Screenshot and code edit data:
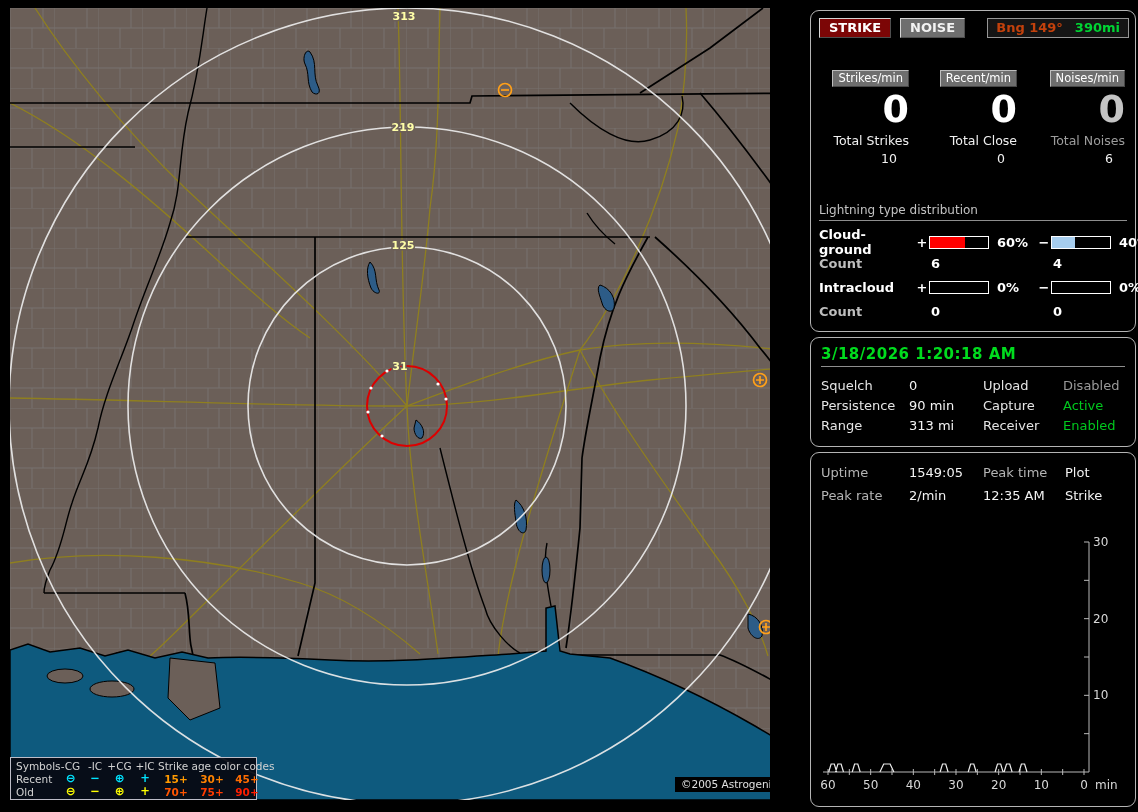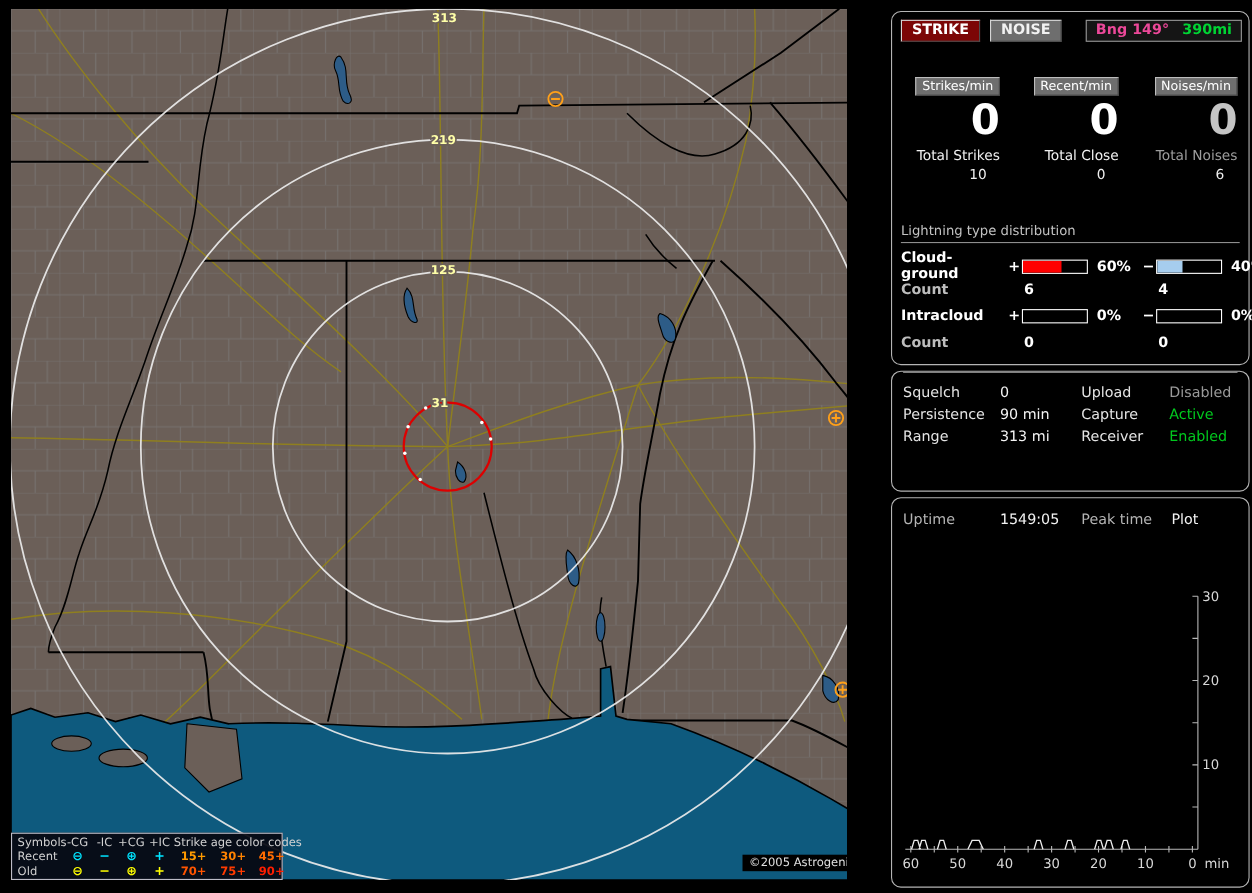--- a/index.html
+++ b/index.html
@@ -46,7 +46,7 @@
   .btn.noise{background:#6e6e6e;color:#f2f2f2;margin-left:9px}
   .bng{margin-left:auto;background:#151515;border:1px solid #969696;padding:1px 8px 2px;
        font-weight:bold;font-size:13px;white-space:nowrap}
-  .bng .bval{color:#ec4899}
+  .bng .bval{color:#c2410c}
   .bng .rval{color:#00d434;margin-left:12px}
   .rate-col{position:absolute;top:56px;text-align:right}
   #rc1{left:10px;width:88px}#rc2{left:118px;width:88px}#rc3{left:224px;width:90px}

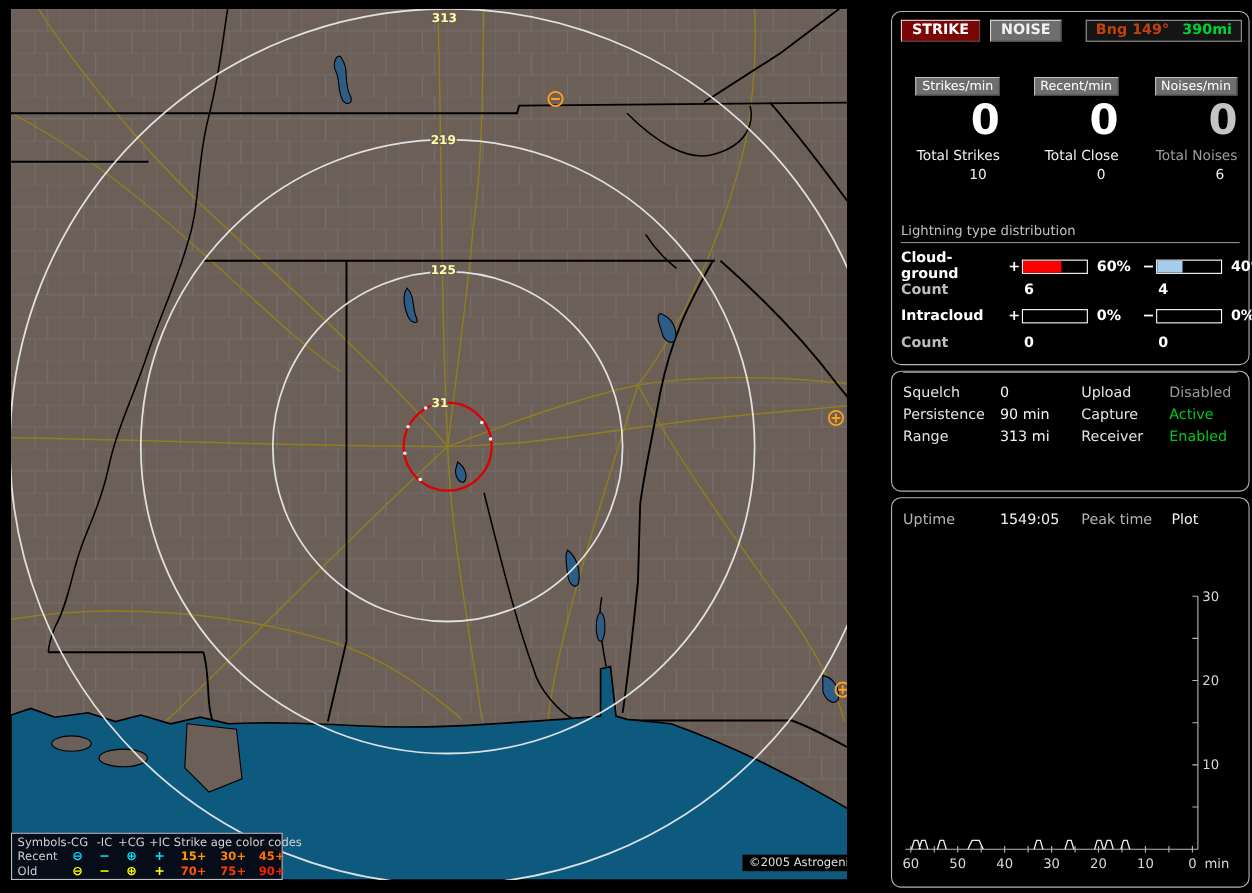--- a/index.html
+++ b/index.html
@@ -324,6 +324,7 @@
   </div>
 
   <div id="panel2" class="panel">
+    <div id="p2-date">3/18/2026 1:20:18 AM</div>
     <div id="p2-line"></div>
     <div class="st-row">
       <span class="st-l">Squelch</span>

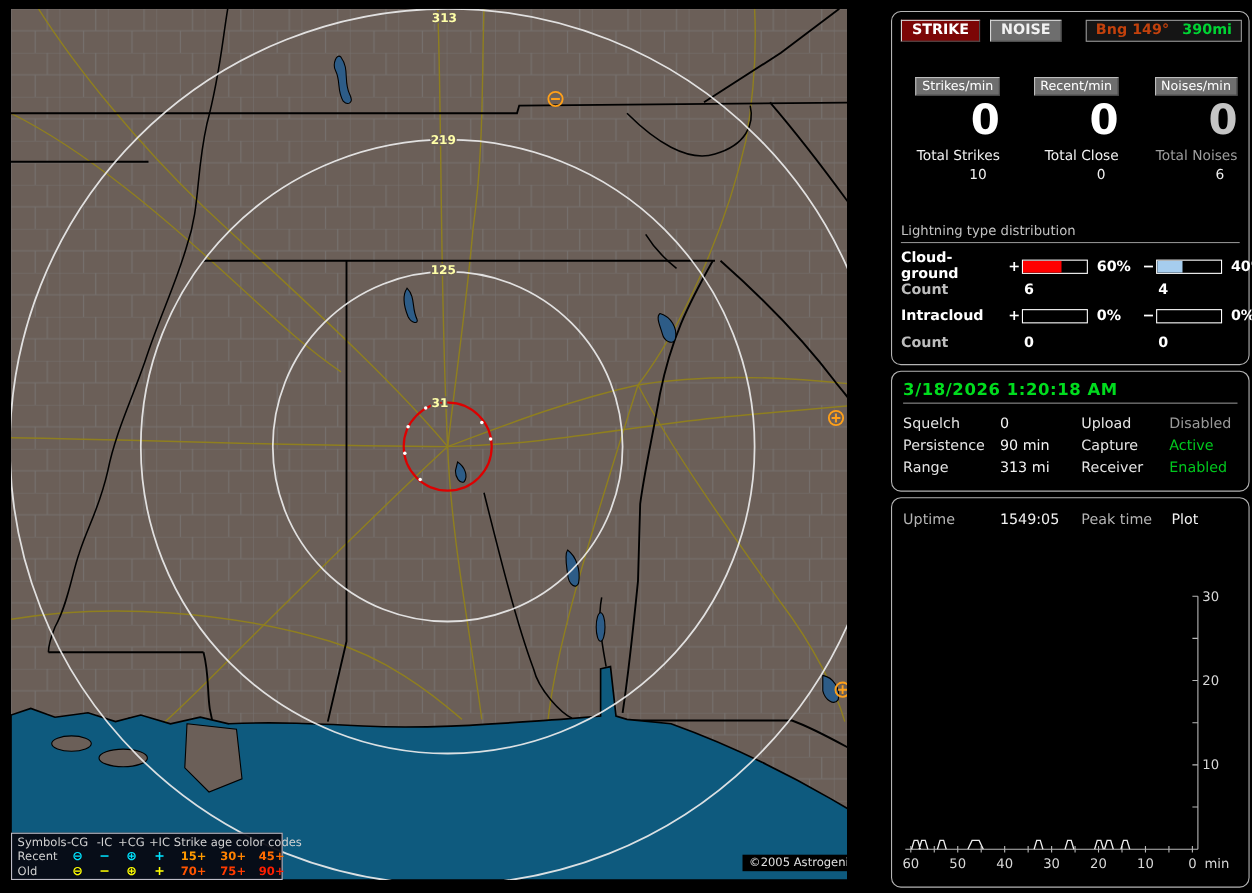--- a/index.html
+++ b/index.html
@@ -354,6 +354,12 @@
         <span class="up-l">Peak time</span>
         <span class="up-v">Plot</span>
       </div>
+      <div class="up-row">
+        <span class="up-l">Peak rate</span>
+        <span class="up-v">2/min</span>
+        <span class="up-v">12:35 AM</span>
+        <span class="up-v">Strike</span>
+      </div>
     </div>
     <svg id="trend-svg" width="322" height="272" viewBox="0 0 322 272">
         <path d="M276,11 V241 M10,241 H276" class="taxis"></path>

• _WHAT THE EXERCISE ASKS_: Every entry above needs to be duplicated precisely, and none of the pictures should appear.

• _ANSWER BOX_:
--- a/index.html
+++ b/index.html
@@ -46,7 +46,7 @@
   .btn.noise{background:#6e6e6e;color:#f2f2f2;margin-left:9px}
   .bng{margin-left:auto;background:#151515;border:1px solid #969696;padding:1px 8px 2px;
        font-weight:bold;font-size:13px;white-space:nowrap}
-  .bng .bval{color:#ec4899}
+  .bng .bval{color:#c2410c}
   .bng .rval{color:#00d434;margin-left:12px}
   .rate-col{position:absolute;top:56px;text-align:right}
   #rc1{left:10px;width:88px}#rc2{left:118px;width:88px}#rc3{left:224px;width:90px}

--- a/index.html
+++ b/index.html
@@ -324,6 +324,7 @@
   </div>
 
   <div id="panel2" class="panel">
+    <div id="p2-date">3/18/2026 1:20:18 AM</div>
     <div id="p2-line"></div>
     <div class="st-row">
       <span class="st-l">Squelch</span>

--- a/index.html
+++ b/index.html
@@ -354,6 +354,12 @@
         <span class="up-l">Peak time</span>
         <span class="up-v">Plot</span>
       </div>
+      <div class="up-row">
+        <span class="up-l">Peak rate</span>
+        <span class="up-v">2/min</span>
+        <span class="up-v">12:35 AM</span>
+        <span class="up-v">Strike</span>
+      </div>
     </div>
     <svg id="trend-svg" width="322" height="272" viewBox="0 0 322 272">
         <path d="M276,11 V241 M10,241 H276" class="taxis"></path>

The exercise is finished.